Show Dog (Biff Truesdale) / Susan Orlean (1995)
Could this be the inspiration for "Best in Show"? There is something almost admirable about people who can clearly state their ambitions thus: "We'd like to be remembered as the boxer people of the nineties." Orlean also notes with a straight-face that she saw an article subtitled "Frozen Semen - Boon or Bain?" in a showdog magazine.
Forty-one False Starts (David Salle) / Janet Malcolm (1994)
Malcolm's masterful merging of form and subject leaves me quite in awe. Post-modernism is often accused of being too clever for its own good, and she shows in prose how it can be done otherwise.
As an interviewer, she is very sensitive to nuances and the subtext of her subject's responses:
'To kind of buy stuff. What is the difference between buying stuff and kind of buying it? Is "kind of buying" buying with a bad conscience, buying with the ghost of of the Frankfurt School grimly looking over your shoulder and smiting its forehead as it sees the money actually leave your hand?'
There are so many nice little touches. The artist's designer lair is described in passing thus -- 'A slight sense of quotation mark hovers in the air.'
- (Post-modernism) has made a kind of mockery of art history, treating the canon of world art as if it were a gigantic, dog-eared catalogue crammed with tempting buys... Salle's selection from the catalogue have a brilliant perversity. Nothing has an obvious connection to anything else, and everything glints with irony and a sort of icy melancholy. His jarring juxtapositions of incongruous images and styles point up with special sharpness the paradox on which this art of appropriated matter is poised: its mysterious, almost preternatural appearance of originality. ... For all their borrowings, they seem unprecedented, like a new drug or a new crime.
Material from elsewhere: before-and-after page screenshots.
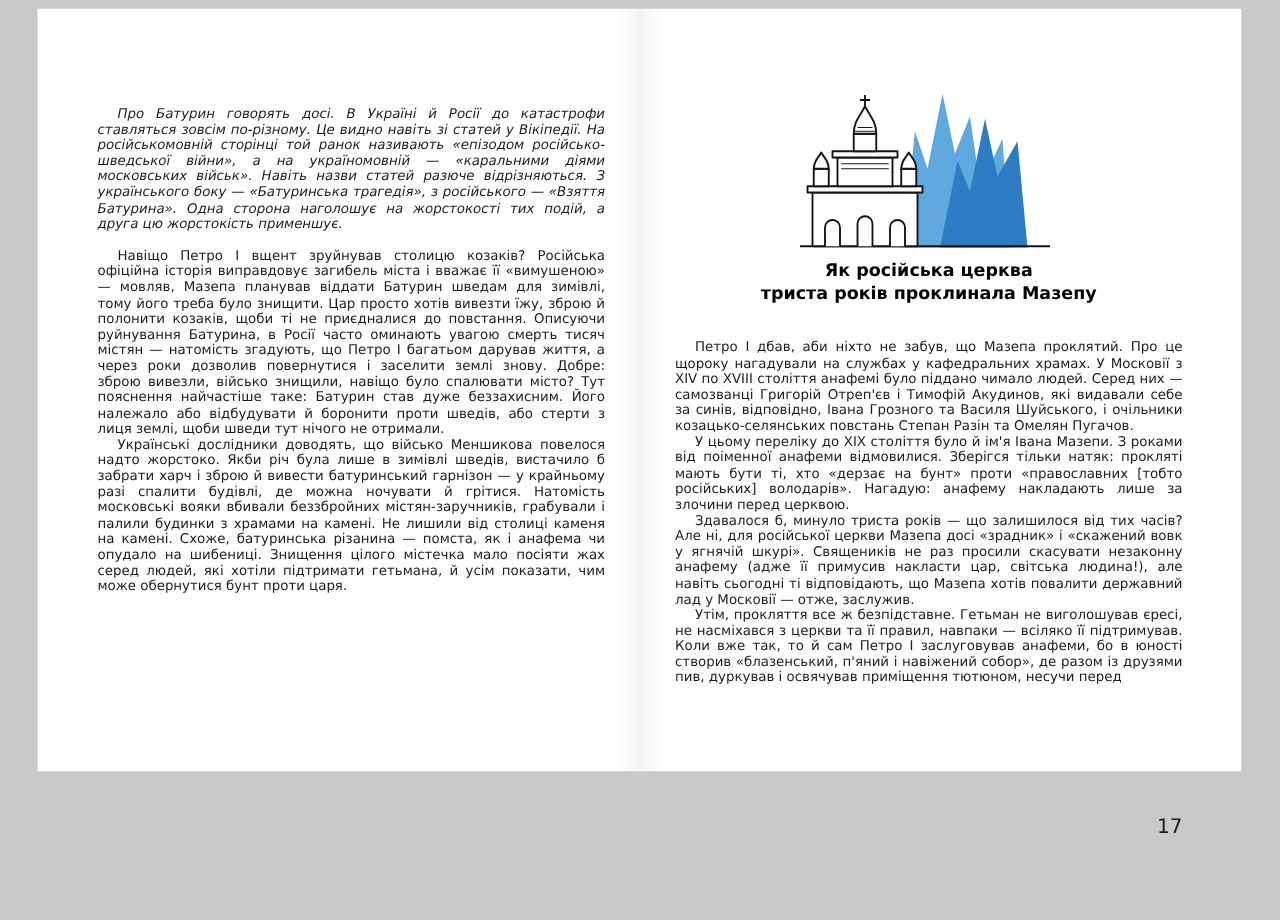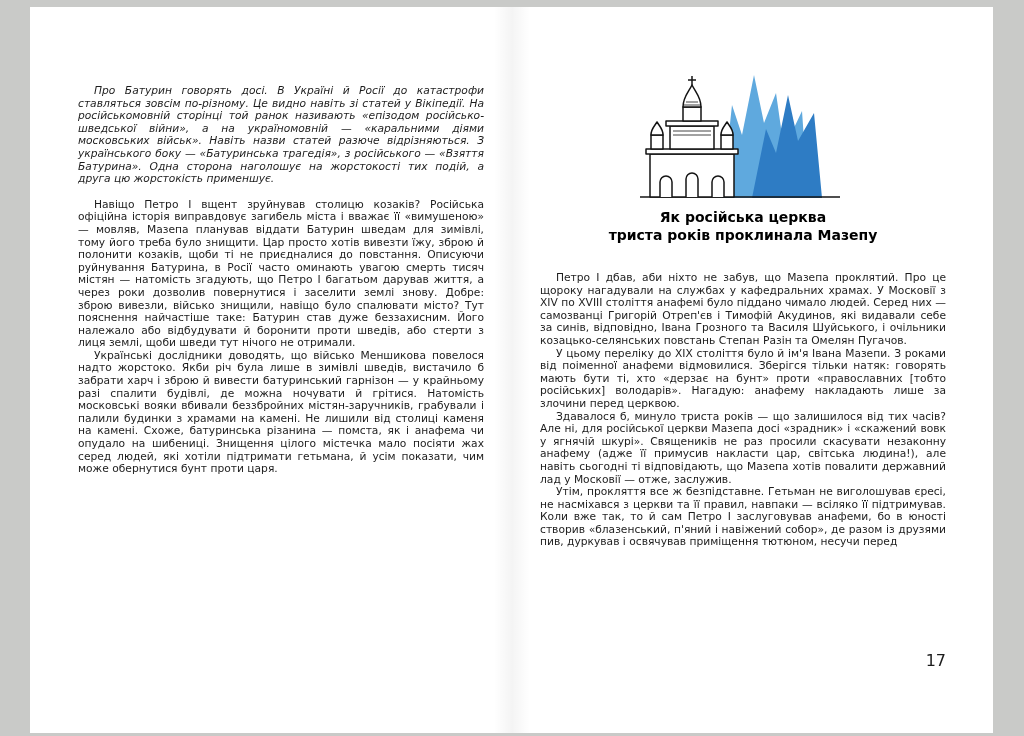--- a/index.html
+++ b/index.html
@@ -10,7 +10,7 @@
     position:relative;overflow:hidden;
   }
   .spread{
-    position:absolute;left:30px;top:7px;width:963px;height:726px;
+    position:absolute;left:30px;top:7px;width:963px;height:610px;
     background:#ffffff;
   }
   .gutter{

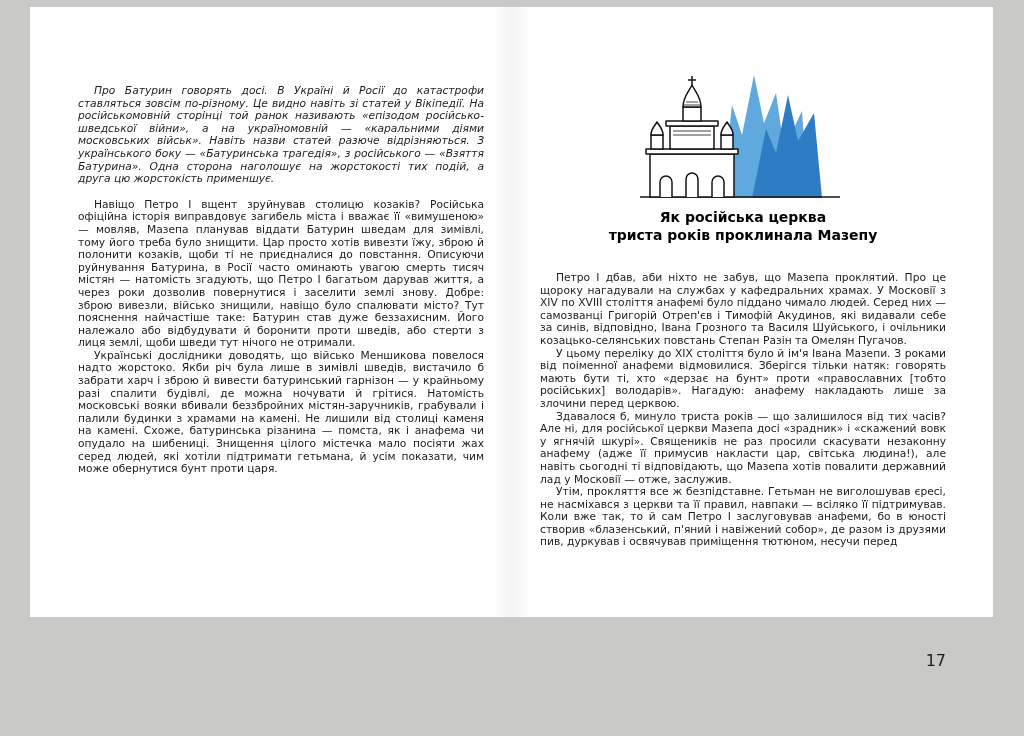--- a/index.html
+++ b/index.html
@@ -90,7 +90,7 @@
     </div>
 
     <p>Петро І дбав, аби ніхто не забув, що Мазепа проклятий. Про це щороку нагадували на службах у кафедральних храмах. У Московії з XIV по XVIII століття анафемі було піддано чимало людей. Серед них — самозванці Григорій Отреп'єв і Тимофій Акудинов, які видавали себе за синів, відповідно, Івана Грозного та Василя Шуйського, і очільники козацько-селянських повстань Степан Разін та Омелян Пугачов.</p>
-    <p>У цьому переліку до XIX століття було й ім'я Івана Мазепи. З роками від поіменної анафеми відмовилися. Зберігся тільки натяк: говорять мають бути ті, хто «дерзає на бунт» проти «православних [тобто російських] володарів». Нагадую: анафему накладають лише за злочини перед церквою.</p>
+    <p>У цьому переліку до XIX століття було й ім'я Івана Мазепи. З роками від поіменної анафеми відмовилися. Зберігся тільки натяк: прокляті мають бути ті, хто «дерзає на бунт» проти «православних [тобто російських] володарів». Нагадую: анафему накладають лише за злочини перед церквою.</p>
     <p>Здавалося б, минуло триста років — що залишилося від тих часів? Але ні, для російської церкви Мазепа досі «зрадник» і «скажений вовк у ягнячій шкурі». Священиків не раз просили скасувати незаконну анафему (адже її примусив накласти цар, світська людина!), але навіть сьогодні ті відповідають, що Мазепа хотів повалити державний лад у Московії — отже, заслужив.</p>
     <p>Утім, прокляття все ж безпідставне. Гетьман не виголошував єресі, не насміхався з церкви та її правил, навпаки — всіляко її підтримував. Коли вже так, то й сам Петро І заслуговував анафеми, бо в юності створив «блазенський, п'яний і навіжений собор», де разом із друзями пив, дуркував і освячував приміщення тютюном, несучи перед</p>
   </div>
- The heavy shadow of prior encounters with journalists and critics falls over each fresh encounter. Every writer has come too late, no writer escapes the sense of Bloomian belatedness that the figure of Salle evokes. One cannot behave as if one had just met him, and Salle himself behaves like the curator of a sort of museum of himself.
- I recognize in Schjeldahl's feelings about Salle's work an echo of my own feelings about Salle the man. When I haven't seen him for several weeks or months, I begin to sour on him, to think that I'm overliking him. Then I see him again, and I experience Schjeldahl's "immediate freshening."
- Salle cultivates the public persona, but with the detachment of someone working in someone else's garden.
'"Little talent, much pretension. Any other comment might seem superfluous," the Times dance critic Anna Kisselgoff wrote of Armitage on the latter occasion.'
Some of Salle's recent works I sort of like: 1, 2, 3.